- Born: c. 1940
- Died: 2023 Toulon
- Education: University of Lille HEC Paris Harvard Business School
- Occupation: Businessman

= Jean-Louis Masurel =

Jean-Louis Masurel (born c. 1940; died c. 2023) was a French businessman in the banking, hospitality, and luxury food and wine industries. He was the chief executive officer (CEO) of Moët-Hennessy and LVMH, and the CEO of Société des bains de mer de Monaco.

==Early life==
Jean-Louis Masurel was born on September 18, 1940, in Cannes, Alpes-Maritimes (France). He graduated from the University of Lille in 1957, HEC Paris in 1962, and the Harvard Business School in 1964.

==Career==
Masurel worked for Morgan Guaranty Trust, now part of J.P. Morgan & Co., from 1964 to 1979. He then worked for BNP Paribas from 1980 to 1983. In 1988, he was named managing director of LVMH but resigned in 1989 before the merger of the two entities.

Masurel was an independent director of the Société des bains de mer de Monaco since 1994, and was named CEO of the gambling group in 2011. Additionally, he serves as Vice Chairman of the Supervisory Board of Oudart. He also serves on the board of directors of the Compagnie de Transports Financière et Immobilière, Banque J. Safra - Monaco, and Banque du Gothard.

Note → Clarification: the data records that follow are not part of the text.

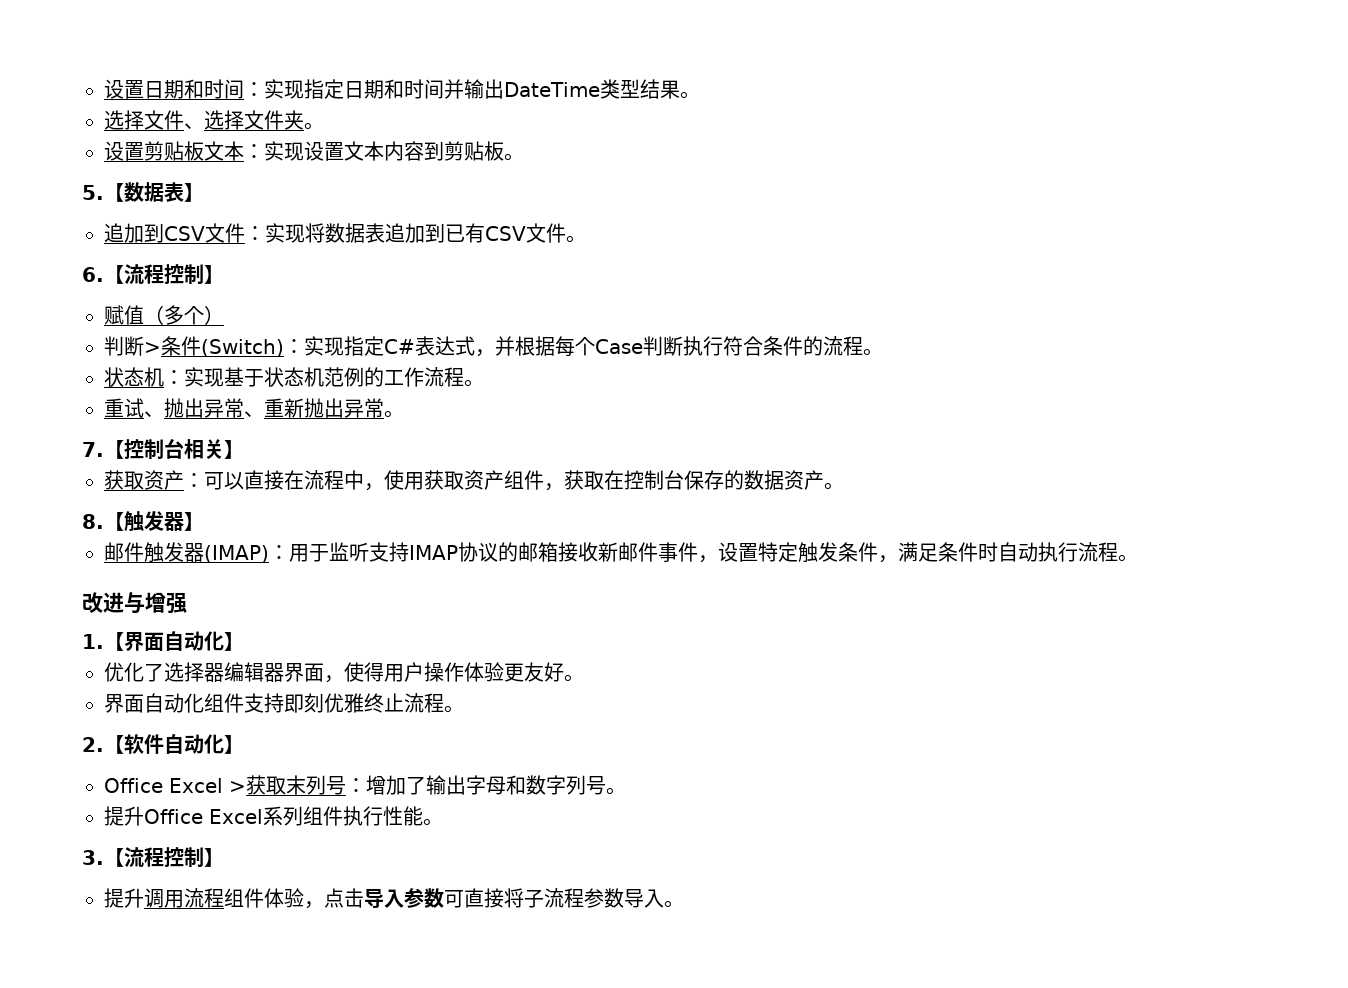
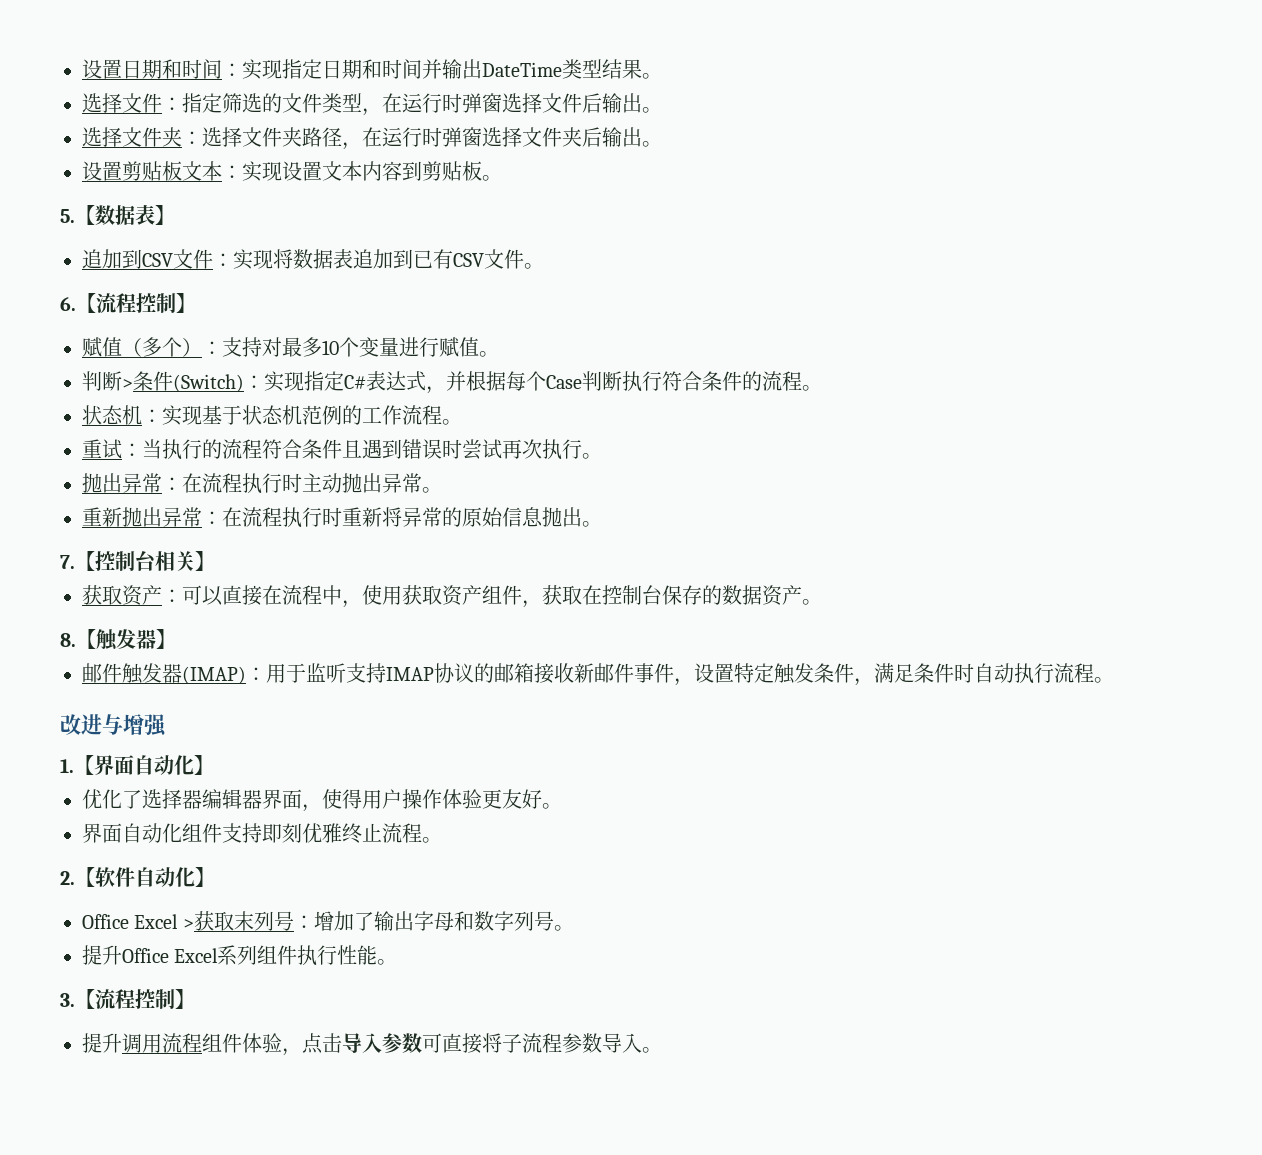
- 选择文件、选择文件夹。
+ 选择文件：指定筛选的文件类型，在运行时弹窗选择文件后输出。
+ 选择文件夹：选择文件夹路径，在运行时弹窗选择文件夹后输出。
- 赋值（多个）
+ 赋值（多个）：支持对最多10个变量进行赋值。
- 重试、抛出异常、重新抛出异常。
+ 重试：当执行的流程符合条件且遇到错误时尝试再次执行。
+ 抛出异常：在流程执行时主动抛出异常。
+ 重新抛出异常：在流程执行时重新将异常的原始信息抛出。

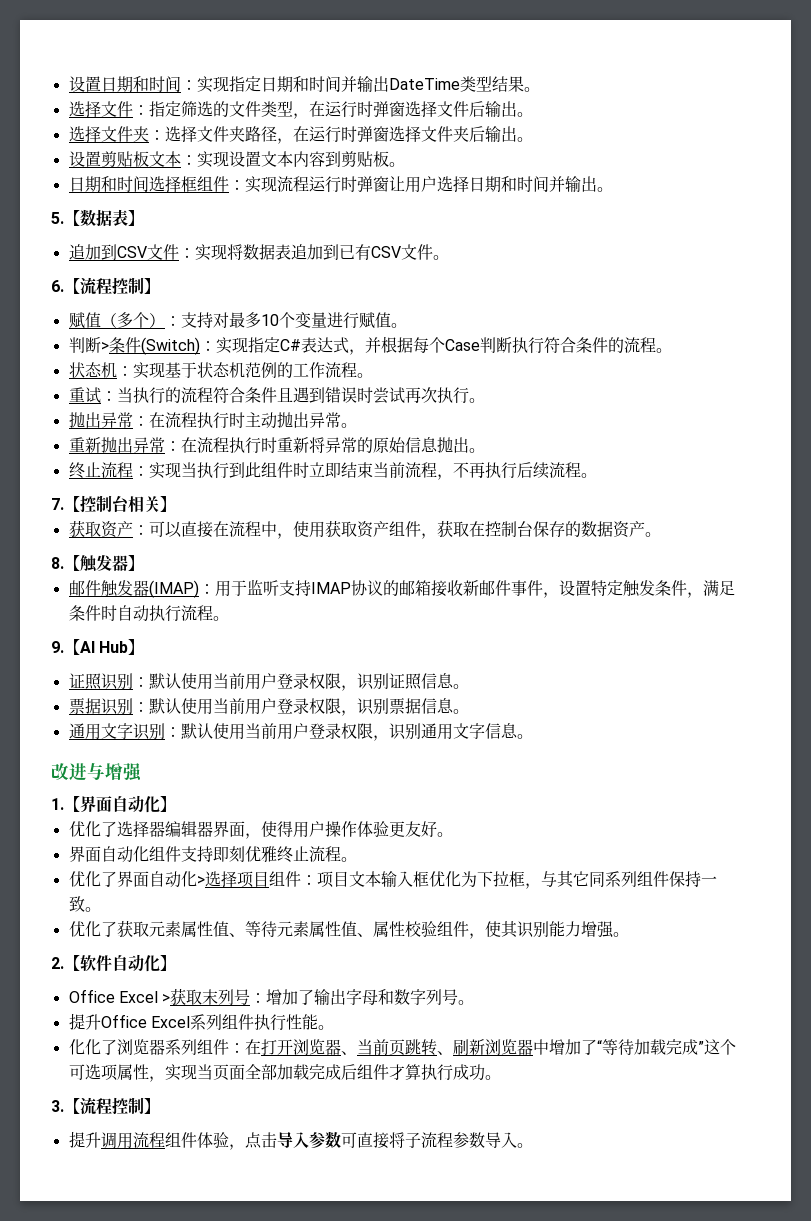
+ 日期和时间选择框组件：实现流程运行时弹窗让用户选择日期和时间并输出。
+ 终止流程：实现当执行到此组件时立即结束当前流程，不再执行后续流程。
+ 9.【AI Hub】
+ 证照识别：默认使用当前用户登录权限，识别证照信息。
+ 票据识别：默认使用当前用户登录权限，识别票据信息。
+ 通用文字识别：默认使用当前用户登录权限，识别通用文字信息。
+ 优化了界面自动化>选择项目组件：项目文本输入框优化为下拉框，与其它同系列组件保持一致。
+ 优化了获取元素属性值、等待元素属性值、属性校验组件，使其识别能力增强。
+ 化化了浏览器系列组件：在打开浏览器、当前页跳转、刷新浏览器中增加了“等待加载完成”这个可选项属性，实现当页面全部加载完成后组件才算执行成功。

Masurel is the owner of Arcos Investissement, a holding company. He was the owner of Hédiard, a luxury food brand, from 1991 to 1995. He acquired Château Trians, a vineyard in Néoules in Southern France, in 1989. He also serves as a Managing Partner of the Société des Vins de Fontfroide.

== Awards and honours ==

- Knight of the Legion of Honour;

- Knight of Arts and Letters;

- Knight of the Order of Saint-Charles.